Start of Block

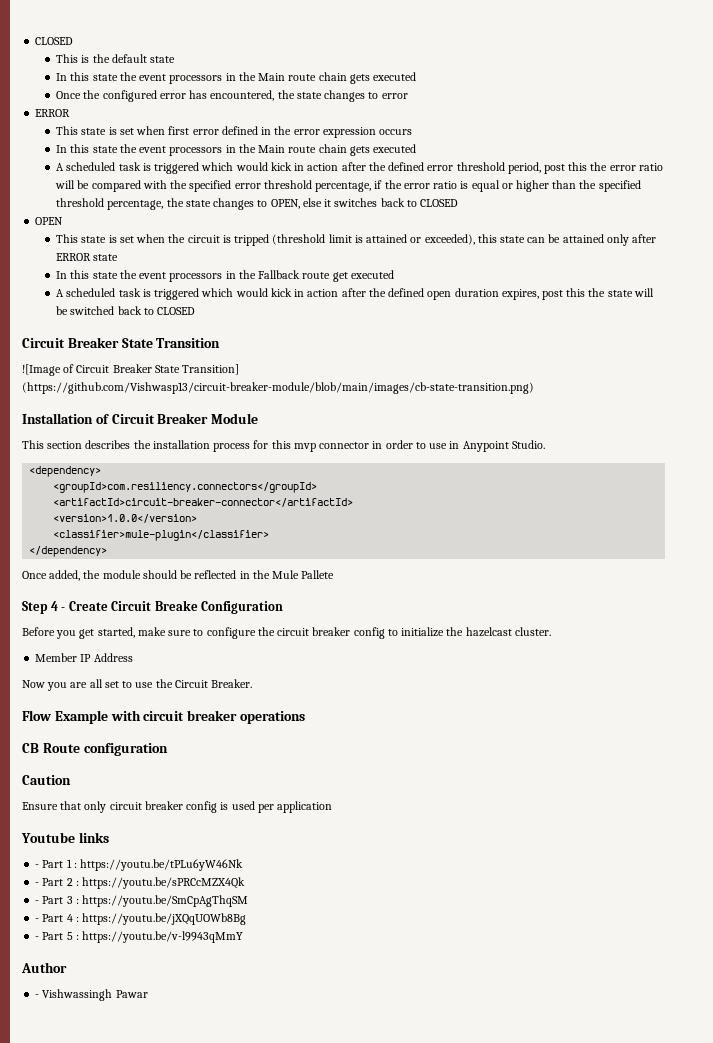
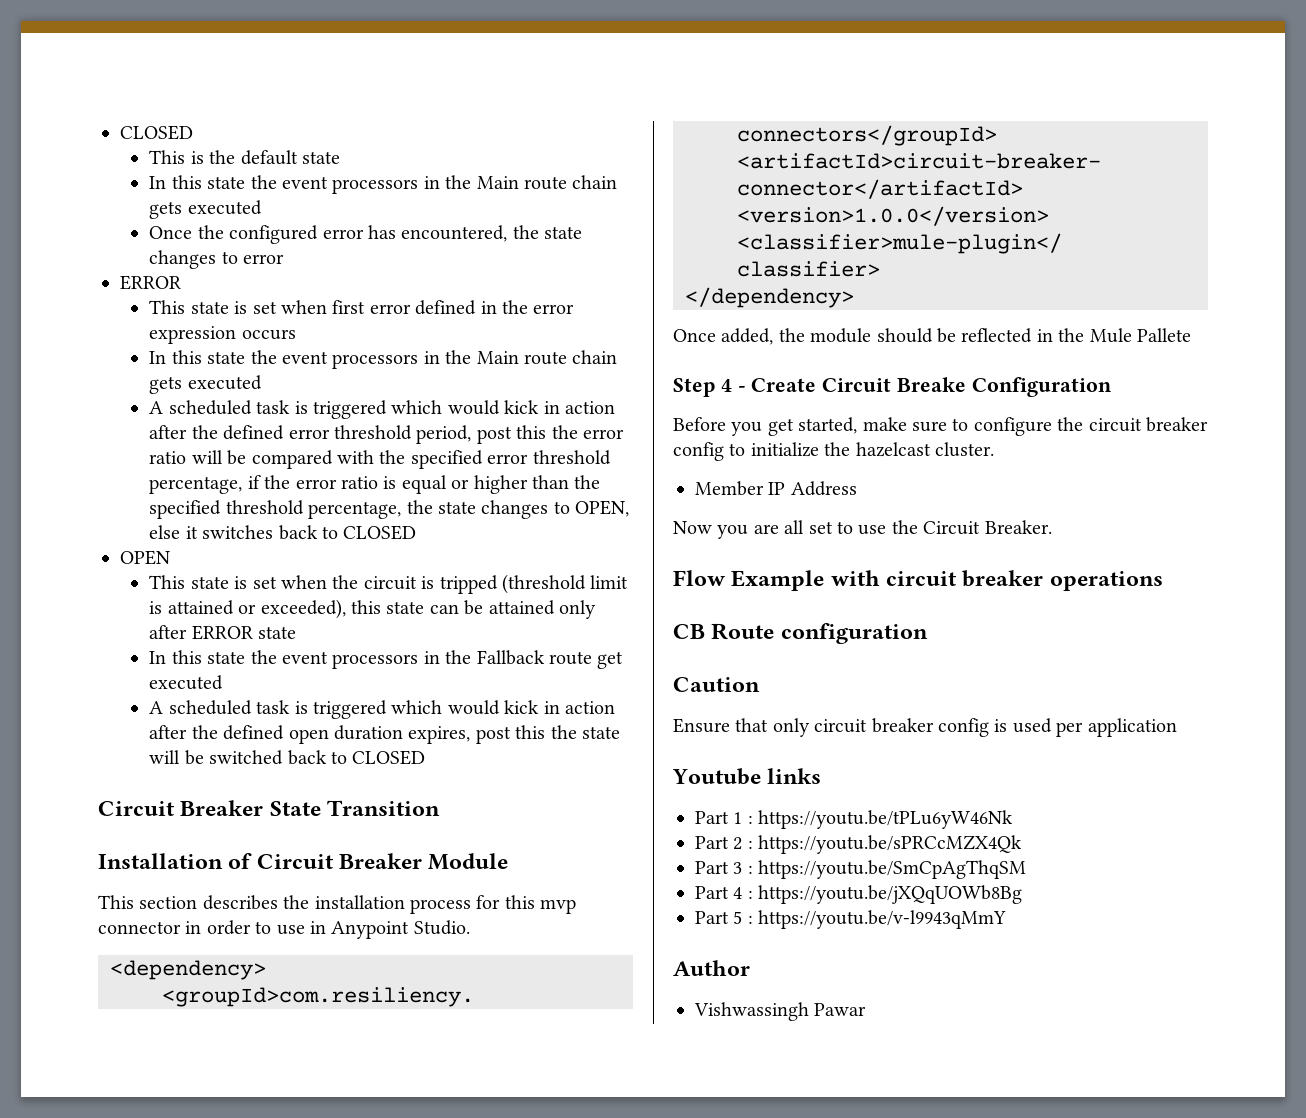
[22,364,240,376] [22,382,534,394] // ![Image of Circuit Breaker State Transition] (https://github.com/Vishwasp13/circuit-breaker-module/blob/main/images/cb-state-transition.png) -> (441, 808) none
[35,864,40,868] - -> (822, 776) none
[35,882,40,886] - -> (1014, 819) none
[35,900,40,904] - -> (1023, 844) none
[35,918,40,922] - -> (1027, 869) none
[35,936,40,940] - -> (1023, 894) none
[35,994,40,998] - -> (750, 968) none

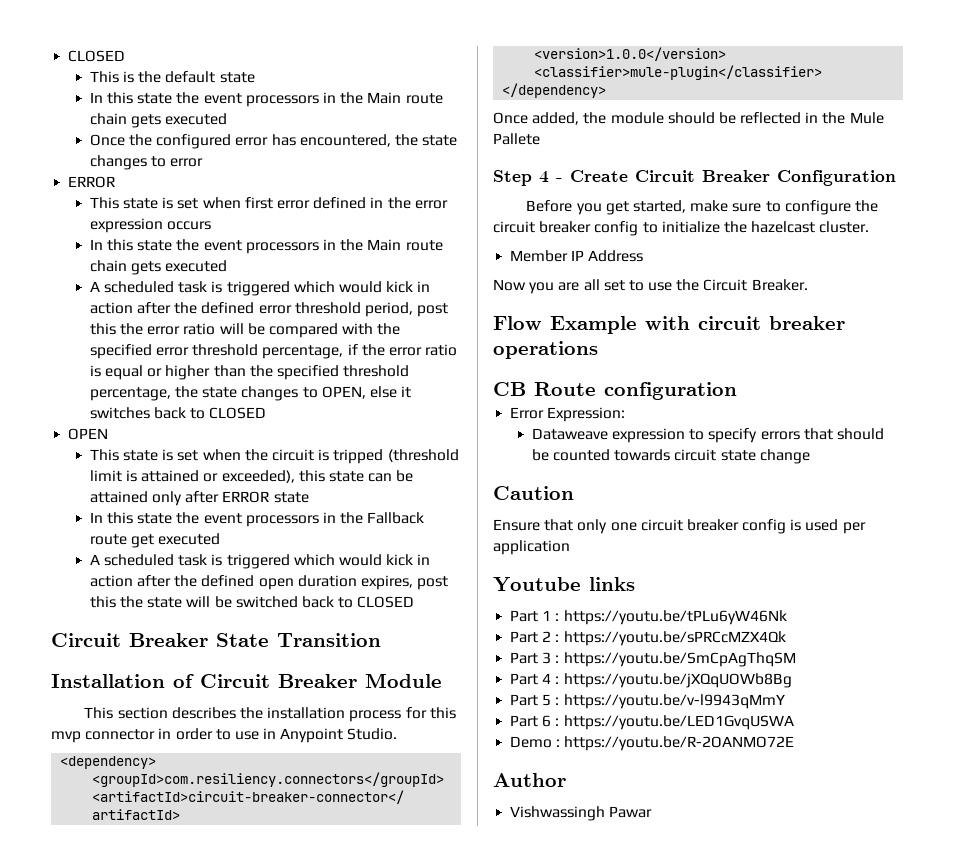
[897,377,967,392] Breake -> [702,170,770,182] Breaker
(928, 633) none -> [510,407,626,422] [531,428,885,443] [531,449,810,464] // Error Expression: // Dataweave expression to specify errors that should be counted towards circuit state change
(810, 727) none -> [610,522,637,531] one
(1007, 919) none -> [510,715,794,730] [510,736,795,751] // Part 6 : https://youtu.be/LED1GvqUSWA // Demo : https://youtu.be/R-2OANMO72E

End of Block

Pictures are not part of the copy; reproduce everything else in the records exactly.

ANSWER TO THIS PROBLEM:
[22,364,240,376] [22,382,534,394] // ![Image of Circuit Breaker State Transition] (https://github.com/Vishwasp13/circuit-breaker-module/blob/main/images/cb-state-transition.png) -> (441, 808) none
[35,864,40,868] - -> (822, 776) none
[35,882,40,886] - -> (1014, 819) none
[35,900,40,904] - -> (1023, 844) none
[35,918,40,922] - -> (1027, 869) none
[35,936,40,940] - -> (1023, 894) none
[35,994,40,998] - -> (750, 968) none

[897,377,967,392] Breake -> [702,170,770,182] Breaker
(928, 633) none -> [510,407,626,422] [531,428,885,443] [531,449,810,464] // Error Expression: // Dataweave expression to specify errors that should be counted towards circuit state change
(810, 727) none -> [610,522,637,531] one
(1007, 919) none -> [510,715,794,730] [510,736,795,751] // Part 6 : https://youtu.be/LED1GvqUSWA // Demo : https://youtu.be/R-2OANMO72E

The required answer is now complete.